Never judged the goodness of the beans merely through the roast dates indicated on the bags, dates can lies but quality of flavours shall prevail on your palate. The very least, opened a bag and calibrate them to the best of your Barista-abilities. Stop whining and do it. You are a coffee professional for goodness sake so let your hand do the talking!
What is the freshest you got?
Don't we all get this question a lot? To that my next very questions will be if the coffees are meant as gifts and/or plan to be consume the week after. I will then mentioned in the reply that all the bags on the shelves are as fresh (between 4 to 7 days old) but too often than not i received ridiculed looks and a clarification that they are looking for coffee roasted from yesterday.
A handful others understand the theory of 'curing' and 'well roasted coffee' but at the same time claimed that it need just nothing more than 24-hours and the coffee is at its peak on the 3rd day! Look who is the coffee professional here....
Typically after roasting, coffees are kept air-tight in drums like this and stored overnight and left to rest before getting blended or packed the next very day.
My theory in buying coffee and maintaining freshness is to treat coffee buying like buying bread. You only buy enough for a week supply or so. When the plan is to buy for the advance week, I will then find out when is the best aged period of the particular coffee and then count backwards, searching for coffee roasted within range of 3 to 5 days. If the need to have it consume immediately, of course anything that fall between 7 to 15 days of roasting is best. Again, it also depend on the roaster and barista advise on which coffee performs better as it aged.
The misconception of 'the fresher the better' amongst consumers, I feel is a case of us 3rd-wave roasters, 'being the victim of our own success in educating.' In the surge of artisan and small batch roasting somewhere between year 2007 and 2010, often than not we try differentiating ourselves with commercial roasters with arguments like roasting fresh by batch and selling by roast instead of expiry dates. Of course much later on, we soften up a little by adding a generic remark of 'Best consumed/brewed within 1-month of roast date' on our beautifully hand-crafted 250gm bags.
Nowadays, consumers and even barista from wholesale accounts we serviced gets ever demanding and hold our word to the above stated. While demanding batches roasted fresh, they like to 'forget' that we also care to mention then that the same coffee is still good within a month from roasting. Speaking about selective hearing!
So when exactly is a coffee too old?
This is really a very subjective topic and while roasting professionals out there can put an average 'age ceiling' on it, there are just too many variables that are out of their control.

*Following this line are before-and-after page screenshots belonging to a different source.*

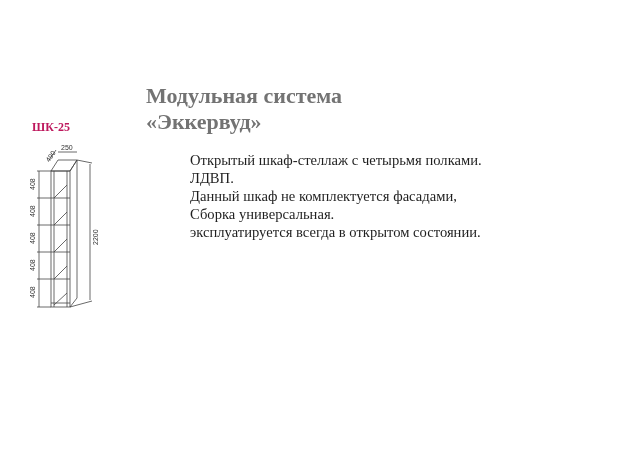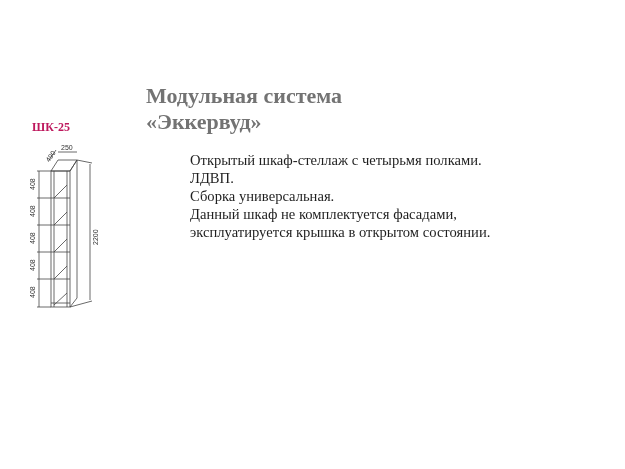--- a/index.html
+++ b/index.html
@@ -68,16 +68,16 @@
   <text class="dim" transform="translate(15 50) rotate(-90)">408</text>
   <text class="dim" transform="translate(15 77) rotate(-90)">408</text>
   <text class="dim" transform="translate(15 104) rotate(-90)">408</text>
   <text class="dim" transform="translate(15 131) rotate(-90)">408</text>
   <text class="dim" transform="translate(15 158) rotate(-90)">408</text>
 </svg>
 
 <div class="desc">
   <div>Открытый шкаф-стеллаж с четырьмя полками.</div>
   <div>ЛДВП.</div>
+  <div>Данный шкаф не комплектуется фасадами,</div>
   <div>Сборка универсальная.</div>
-  <div>Данный шкаф не комплектуется фасадами,</div>
-  <div>эксплуатируется крышка в открытом состоянии.</div>
+  <div>эксплуатируется всегда в открытом состоянии.</div>
 </div>
 
 </body></html>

Among others, it truly depends on the coffee and how different roasters apply a variety style of roasting that changes the profile of the same coffee. This more often than not causes the coffee to peak and/or aged at again, different timing. This can lead to a coffee still in its goodness anywhere between 14 to even 30 days from date of roast! So it is really hard to pass a 'sentence' to the coffee and claiming it past its date of use and/or too fresh.
Calibrating the grind size and adjusting dosage helps to bring out the best of coffee as it aged. It is a well known fact that as coffee ages, the bean becomes more porous and as it grinds away, the structure easily breaks down and allow water to enter and dissolving the soluble. With an unchanged grind setting (that was calibrated for the same coffee BUT when it was much fresher) on a much aged coffee, the bean becomes too porous that under extraction and/or faster extraction happens which leads to a undesirable flavour on the palate. This then follows with a complaint phonecall to the roaster. ;)
On personal note, I have pull espresso from a lighter roast coffee (read lighter not 'light roast') that is 1 month old and it taste as sweet and as good as a 2 weeks old. Again, I have encountered coffee past its prime in just the eleventh day! The coffee was so dark roasted that nothing seems to help anymore. Of course, don't bother to salvage a coffee once it's after 2 month old. It doesn't get so bad but it lost too much of its charm to be anywhere near it's peak.
When in doubts, asked! The Roaster and Barista in the cafe know their coffee best because these same people take pride in what they do, they will not usually put something on the shelves or serve an 'old' coffee that they don't drink themselves. Never lose faith with their words.
Tasting is believing and although it is true the saying that taste profile are subjective, quality are usually not. So calibrate the grinder, pull those shots and taste your coffee quality. Don't be too quick on assuming that the coffee is bad by looking at just roasting dates and do not start shooting your roasters down with your tongues. Politician bickers, Barista don't!